Vogelsmeier: Milhaus’ investment strategy and company mission is to invest in quality, typically urban neighborhoods in secondary markets across the country. We also want to be a long-term holder of assets in these locations because we believe in the quality of life, growth and stability that these cities and neighborhoods provide. We were lucky, or fortunate, that when the Opportunity Zone maps were drawn, they frequently aligned with the locations of our active development pipeline.

Grid is a great example of this. The tax regulations are really an added benefit for us in that they protect our long-term investment vision—a minimum of 10 years, per the regulations—and they’re in locations and neighborhoods that we’re very familiar with. Grid was our first Opportunity Zone project and we have since closed and started construction on two additional projects, and expect to start five additional projects before the end of 2021.

At Milhaus, you’re responsible for concept design, among others. How has your vision on development been altered by the health crisis?

Vogelsmeier: We’re constantly modifying our designs and program to adjust to the needs of our residents. I believe this pandemic has confirmed the notion that we crave community and social interaction, two things that have drawn people to cities for years and will continue to during and  after the pandemic. Not that these things can’t be achieved in a suburban or rural setting, but the diversity and authenticity of city life can’t be replicated in my mind.

Does it change the way we design our cities? Absolutely, but cities play a critical role in enhancing our overall quality of life both for those who have the ability to choose where they want to live, and, more importantly, for those who don’t. Cities need our support and continued investment more than ever, and building denser, urban housing is key to this continued growth.

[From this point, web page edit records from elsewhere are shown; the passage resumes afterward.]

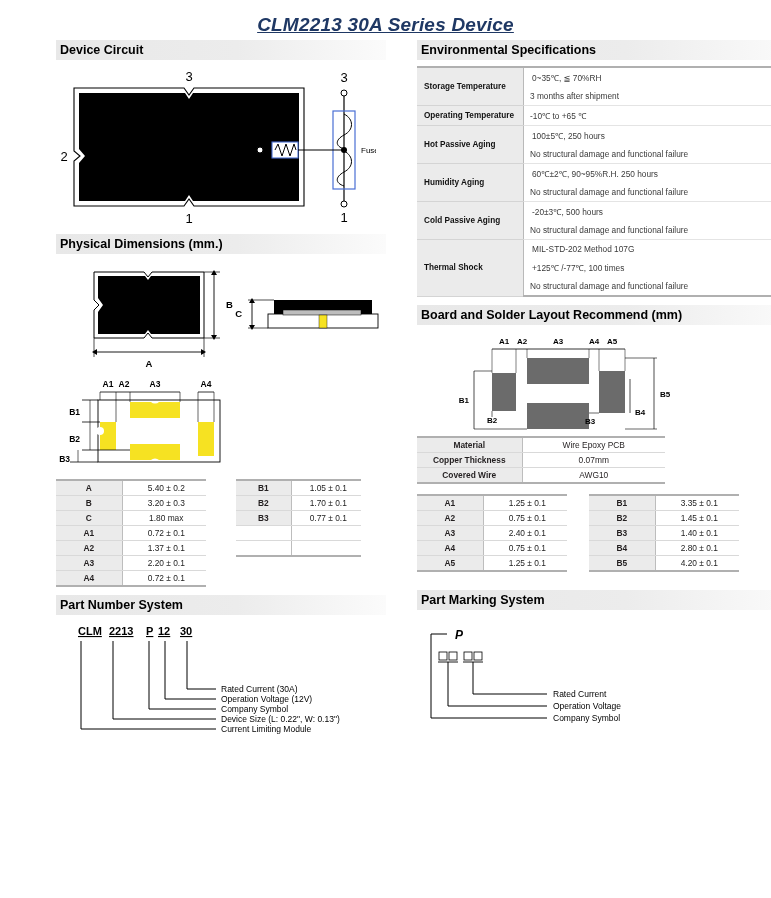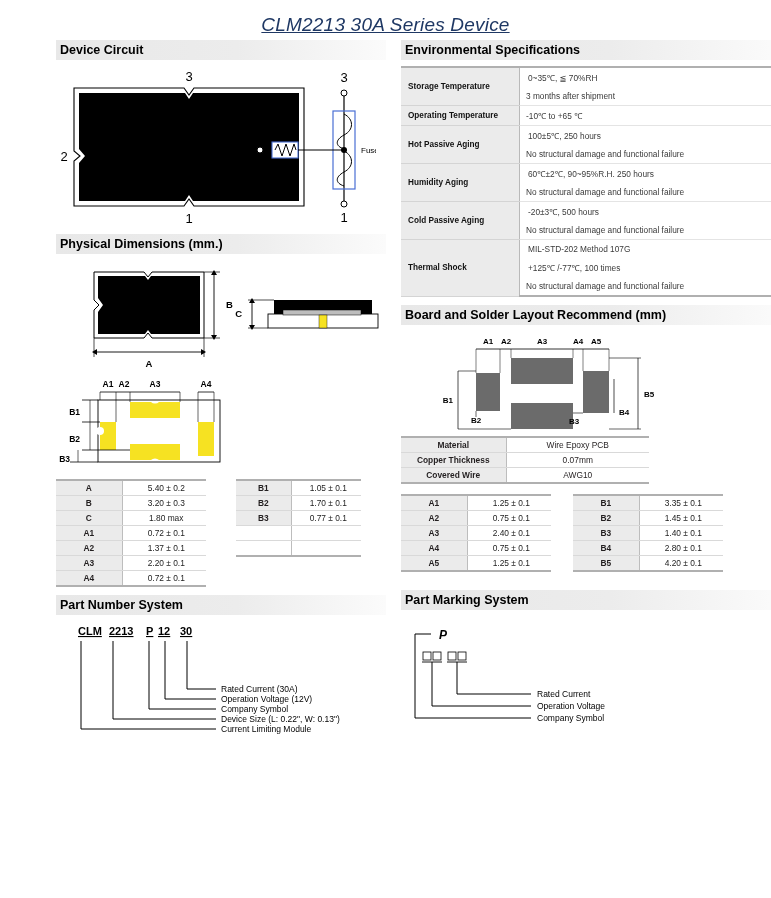"CLM2213 30A Series Device" .page-title { font-weight: normal -> bold }
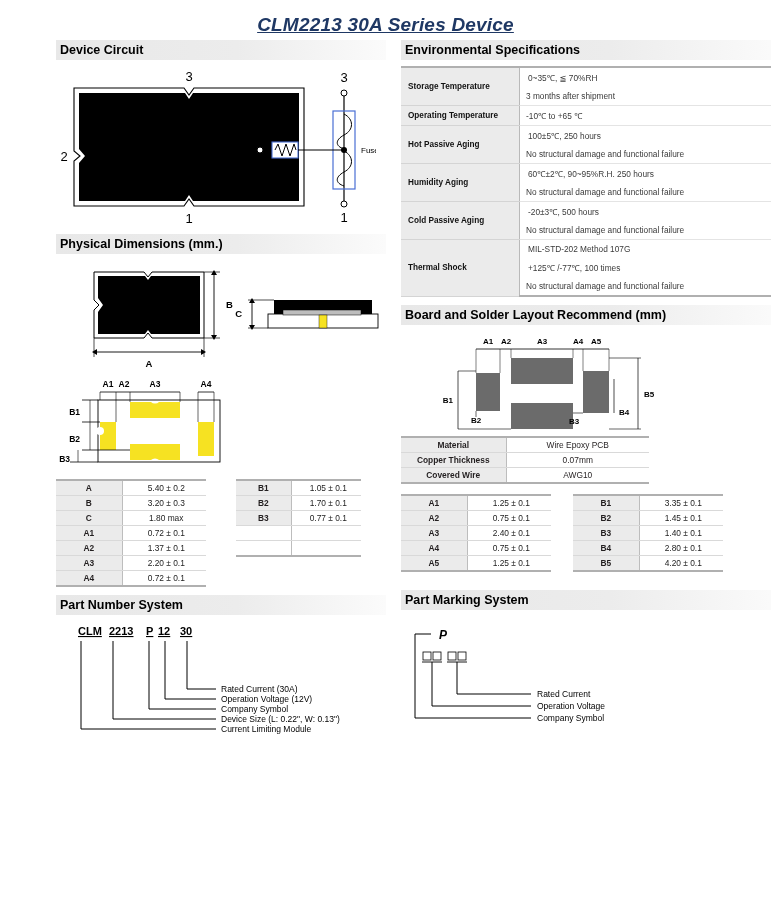"Device Circuit" .cols { gap: 0px -> 16px }
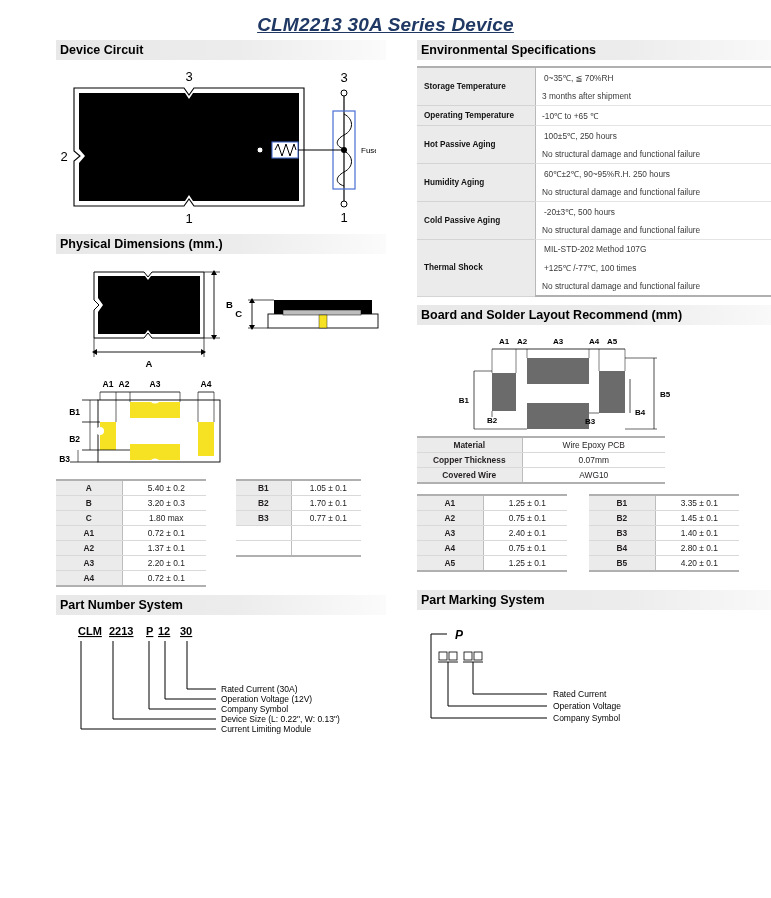"Storage Temperature" table.env td.lbl { width: 118px -> 106px }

What was the biggest challenge you’ve had to overcome since the onset of the coronavirus outbreak?

Vogelsmeier: The unknown, much like everyone else. Capital markets were very skittish at the onset of everything in March, well into the second quarter. It took a lot of focus and diligence to keep development projects moving forward, keep our onsite teams safely operating and make sure residents’ needs were also being addressed.

How has the pandemic impacted your access to construction financing?

Vogelsmeier: We are fortunate to have built a lot of strong and transparent lending relationships over the years. Over-communication has been critical to keeping our projects moving forward and we’ve still been able to close construction loans on 1,360 units—$222 million of construction debt—this year.

Are there any positive trends you’ve seen in the metro’s multifamily sector in the past few months? 

Vogelsmeier: Our investment focus has been primarily on secondary markets across the U.S. By nature, the cost of living is generally much more affordable, and employment is more stable in these locations than in larger coastal or gateway markets. With the evolving remote work atmosphere, we’ve actually seen a lot of in-migration—both renters and homeowners—into secondary markets over the last six months as people seek a more affordable location, but one that still has a similar quality-of-life benchmarks and amenities to larger cities.  

What features will be most prevalent in multifamily development going forward?

Vogelsmeier: We have spent a lot of time focusing on shifting resident preferences and staying ahead of trends, but I think COVID-19 has created what many will see as necessities, not preferences, moving forward in urban living. 

Rethinking natural light seems like a no-brainer and really something that I don’t think can be overlooked. Having to stay home for an extended period of time only heightens the importance and the role that getting outside has on both maintaining physical and mental health. Work-from-home policies are also about to get a lot more flexible moving forward, and, in order to make that sustainable, we’re going to need to get creative on how we incorporate true workspace into already compact apartment footprints.